Over the past few decades, hydrogels have revolutionized the biomedical field and have been employed in a wide variety of applications, such as controlled drug delivery system, cell culture supports, and tissue engineering supports. Due to their high water content and moderate mechanical properties, hydrogels are the most promising candidates to mimic the native extracellular matrix (ECM) for tissue regeneration. The self-healing hydrogels based on chitosan and PEG derivatives are highly biocompatible, which is important to maintain the viability and functions of the encapsulated cells, drugs, and proteins. As summarized by the previous section, the mechanical strength of this type of hydrogels is relatively low (almost in the magnitude of kPa) due to the dynamic nature of the imine bonds, limiting their applications in some fields, such as bone repairing. However, the moderate mechanical strength is suitable for injection. Therefore, these type of hydrogels are ideal carriers to deliver the biological substance to the injection spots without un-controlled leakage. Various type of species including molecules, cells, and nanomaterials can be delivered simultaneously. Hence, self-healing hydrogels provide the opportunities for the combination of different treatments to improve the therapeutic effect. Furthermore, the self-healing hydrogels can also be used as wound dressing due to the fit-to-shape property for any defect. In this section, we will focus on the recent progress in the applications of the self-healing hydrogels, such as cell therapy (repairing of the central nervous system, blood capillary, etc.), tumor therapy, and wound healing.

3.1. Cell Therapy

Since drug therapy failed in some diseases like leukemia and cartilage disorder, many efforts have been shifted towards cell therapy, which might be a more direct approach to achieve the ideal therapeutic purpose. However, how to transplant the cells to the injured sites and maintain their biological activities and functions is still a difficult problem. One possible solution is to incorporate cells into protective biomaterials. Hydrogels, due to their good biocompatibility and similarity to ECM, can serve as promising candidates for cell delivery. Using self-healing hydrogels as the cell carrier can protect the embedded cells from being rejected by the body and anchor high concentrated cells at the target sites to improve the therapeutic efficacy [37]. On the other hand, self-healing hydrogels can be directly injected into the damaged position without surgical operation. Moreover, thanks to the reversible linkages of the hydrogels, the embedded cells can adjust their morphology, spread, and migrate [38].

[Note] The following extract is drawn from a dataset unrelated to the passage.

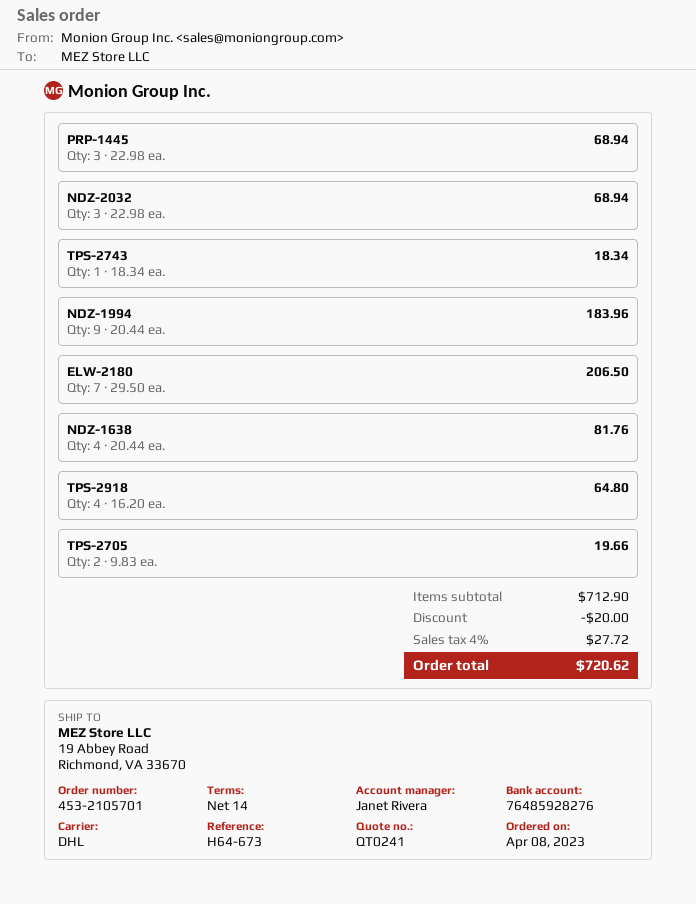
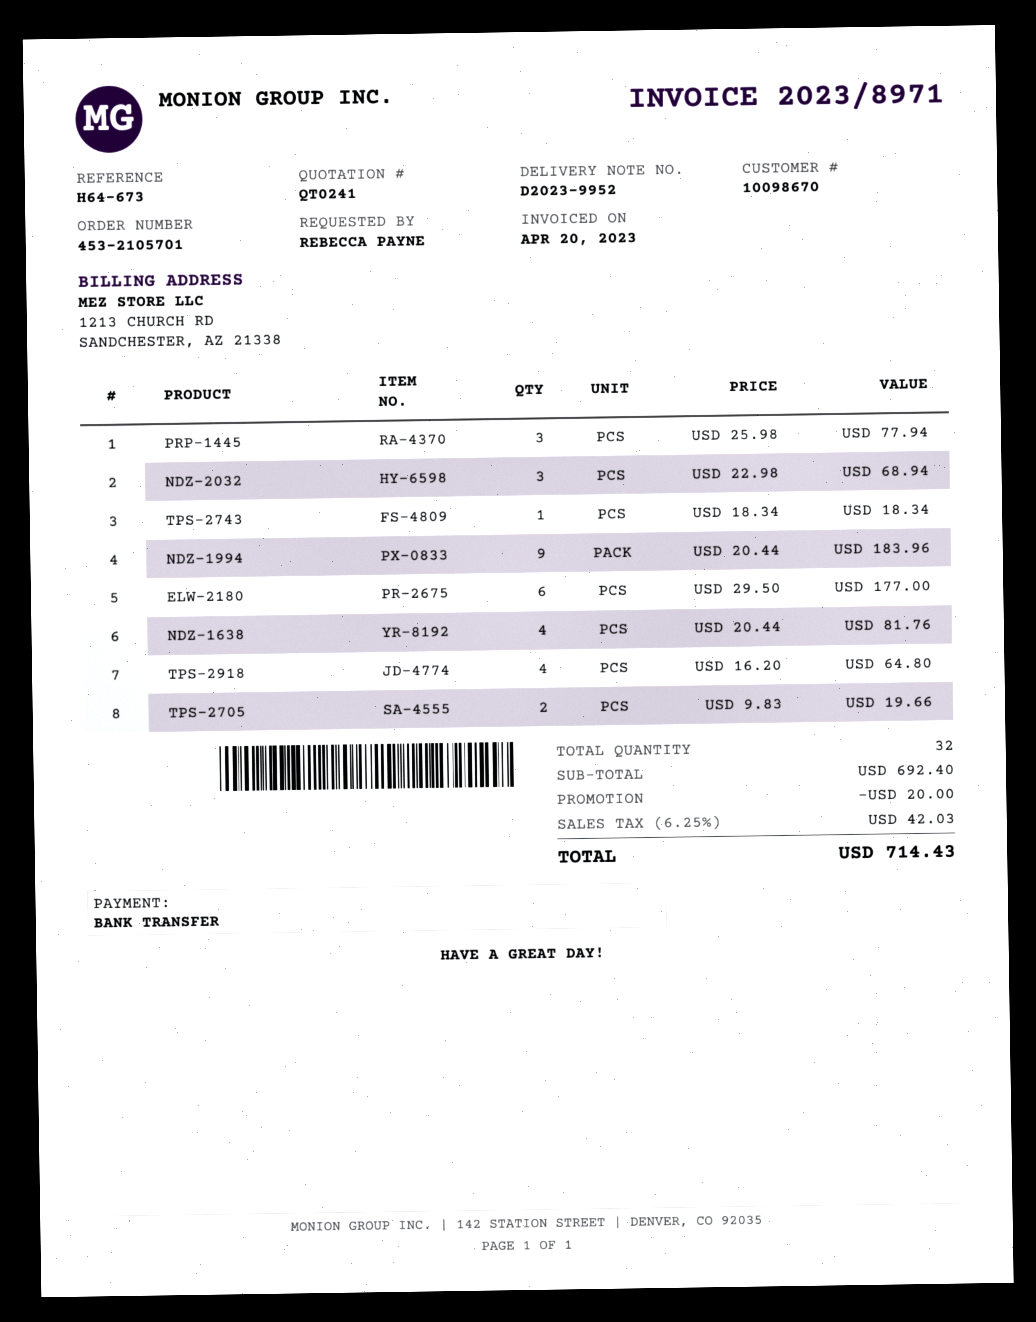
PRP-1445: 3 x 22.98 = 68.94 -> 3 x 25.98 = 77.94
ELW-2180: 7 x 29.50 = 206.50 -> 6 x 29.50 = 177.00
subtotal: 712.90 -> 692.40
tax: 4% = 27.72 -> 6.25% = 42.03
total: 720.62 -> 714.43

To function effectively as a 3D cell-culture scaffold, the self-healing hydrogels need to satisfy the conventional basic requirements for ECM mimetic materials. Therefore, the gel precursors need to be biocompatible, and the rate of the gel crosslinking reaction need to be proper for cell encapsulation without sedimentation. In 2012, Yang et al. reported 3D encapsulation of cells in the GC/DF PEG hydrogel for cell culture [39]. First, the hydrogel precursors showed good biocompatibility. The cytotoxicity test of the synthesized DF PEG was carried out by using Hela cells. The viability examination showed no obvious viability decrease, indicating excellent biocompatibility of DF PEG. GC, the other component of this hydrogel, is a well-known biocompatible polymer. Therefore, this hydrogel was almost non-toxic. More importantly, the implanted process was very simple and mild. As presented in Figure 4a, by mixing the GC solution, cell suspension and DF PEG solution, the hydrogel containing cells was obtained. As revealed by dying and confocal microscopy images, the viability of HeLa cells in the 3D encapsulation was 97% and 87% after 24 and 72 h culture, respectively. This result indicated that the hydrogel played the roles not only as ECM matrix, but also as a porter of nutrients and oxygen to cells. Furthermore, due to the shear-thinning and self-healing properties of GC/DF PEG hydrogels, the hydrogels with implanted HeLa cells were injected into a Petri dish and the cells retained high viability after injection. Therefore, this is a promising system for the delivery of cells. Besides, the hydrogel with PEG based multi-aldehyde as cross-linker also showed good biocompatibility. For instance, chondrocytes in GC/poly(EO-co-Gly)-CHO exhibited a significant proliferation after 14 days of 3D culture [35].

Figure 4.

Figure 4

(a) Preparation of cells encapsulated in GC/DF PEG hydrogels under physical conditions; and (b) cell viability (viable cells: green; dead cells: red) and spatial distribution of Hela cells embedded in the hydrogel after 24 h and 72 h. Reprinted with permission [39]. Copyright 2012, Royal Society of Chemistry.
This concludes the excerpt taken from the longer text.